While it is gratifying to see genuine and peace loving Somalis in Somalia embrace Kenyan forces, the same cannot be said of Kenyan Somalis, some of them  even members of the Kenyan Parliament that are always too eager to oppose any  security measures against militias that may be Somalis themselves. What these ordinary Somalis in Somalia tell is that they are not the beneficiaries of the Al Shabaab war. However, well placed Somalis with business and political connections in Kenya are the beneficiaries. For that reason, they will go to any lengths to ensure that Kenya does not vet them. The only way to do that is to hire young Kenyans to distract the government by causing fear and despondency in the country.

The 28 year old Oliacha has no capacity or the financial wherewithal to manufacture or purchase firearms. Somebody must be supplying him with these arms from a source. The same person must pay him well and give him a new set of names through the exploitation of his social circumstances- poverty; joblessness, deprivation and despair to enable him have the urge to kill fellow innocent Kenyans.

When the Somalis in Somalia demonstrate and burn the pictures of their president and call him a weak president, the act speaks volumes. It proves that ordinary Somalis have no faith in their government. When the Somali military dismiss their president’s attack on Kenya as not representative of the views of the Somali government; it may be the writing on the wall for Sheikh Sharif Ahmed. His days may be numbered.

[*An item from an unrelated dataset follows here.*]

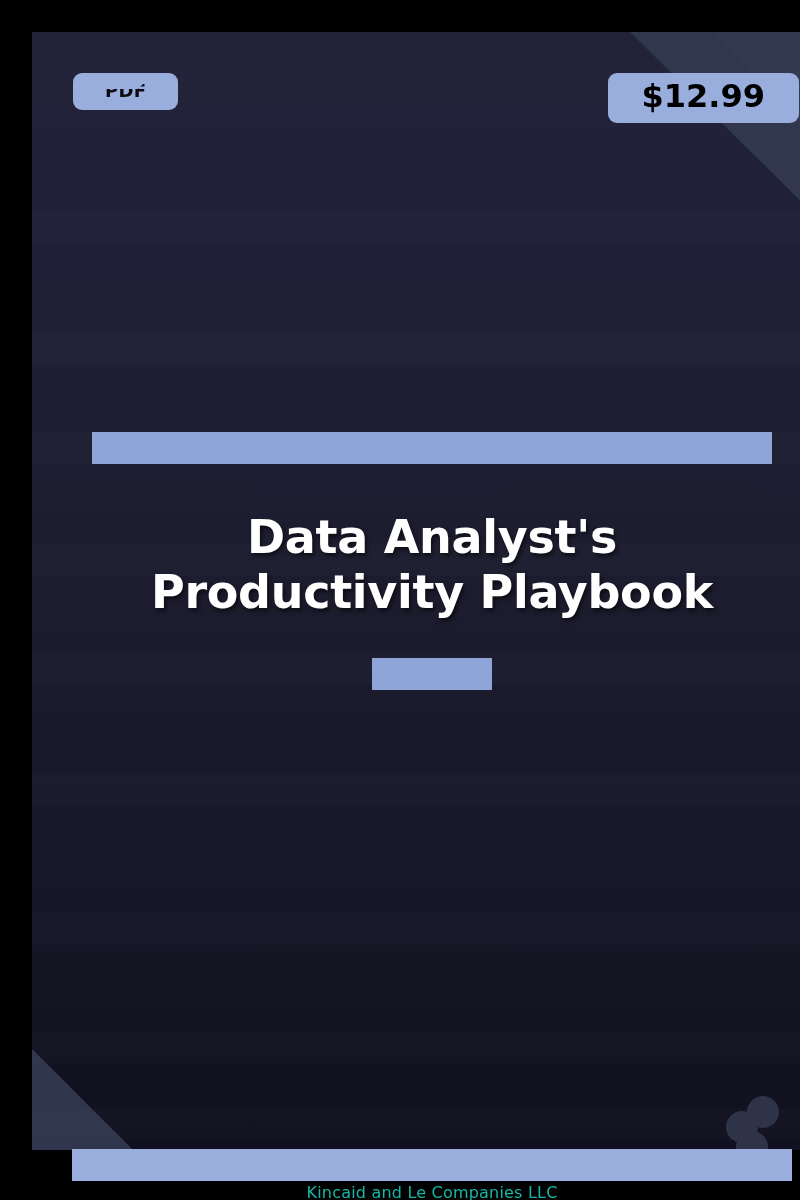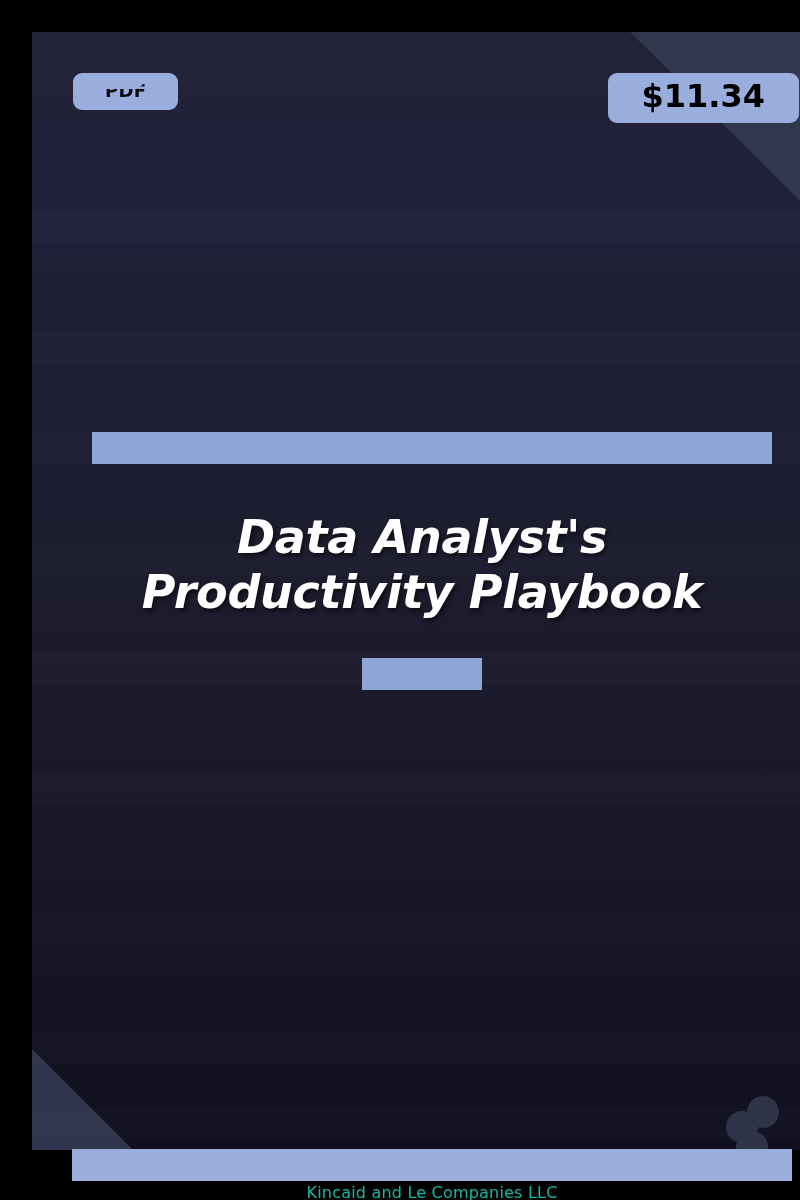"$11.34" span { text: $11.34 -> $12.99 }
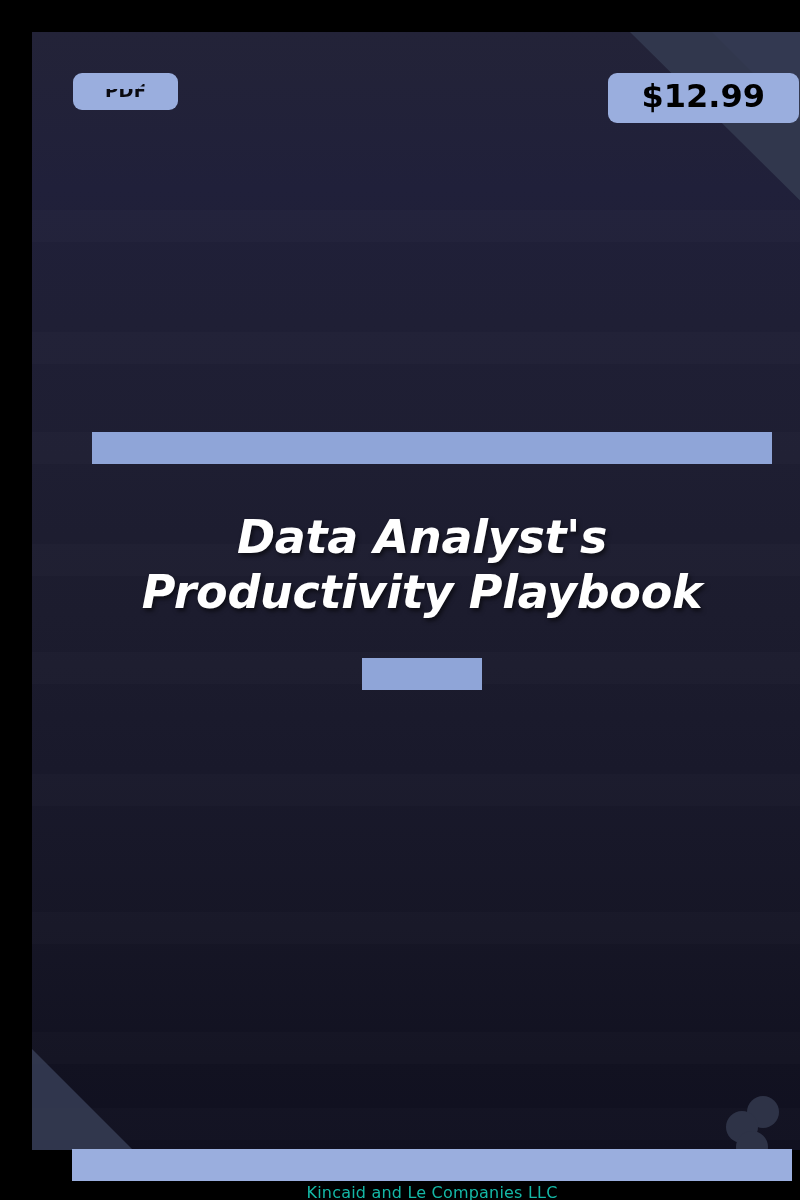"Data Analyst's Productivity Playbook" .title-wrap { font-style: italic -> none; left: 50px -> 60px }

Sheikh Sherif Ahmed may well be reminded  that he once headed the Al Shabaab militia, then known as the Islamic Courts Union to fight against the first transitional government under President Abdullahi Yusuf. Had it not been for the intervention of Ethiopian soldiers, he would have overrun Somalia and made it an Islamic State with Sharia laws.

Being the original Al Shabaab head, one can understand his reluctance to allow Kenyan soldiers to deal with his comrades. Who knows? He may even be in the payroll of these militias.
In uprooting Al Shabaabs from Somalia, the allied forces must shop for a credible and strong leader that Somalis can have faith in; not the feeble president that cannot even manage Mogadishu.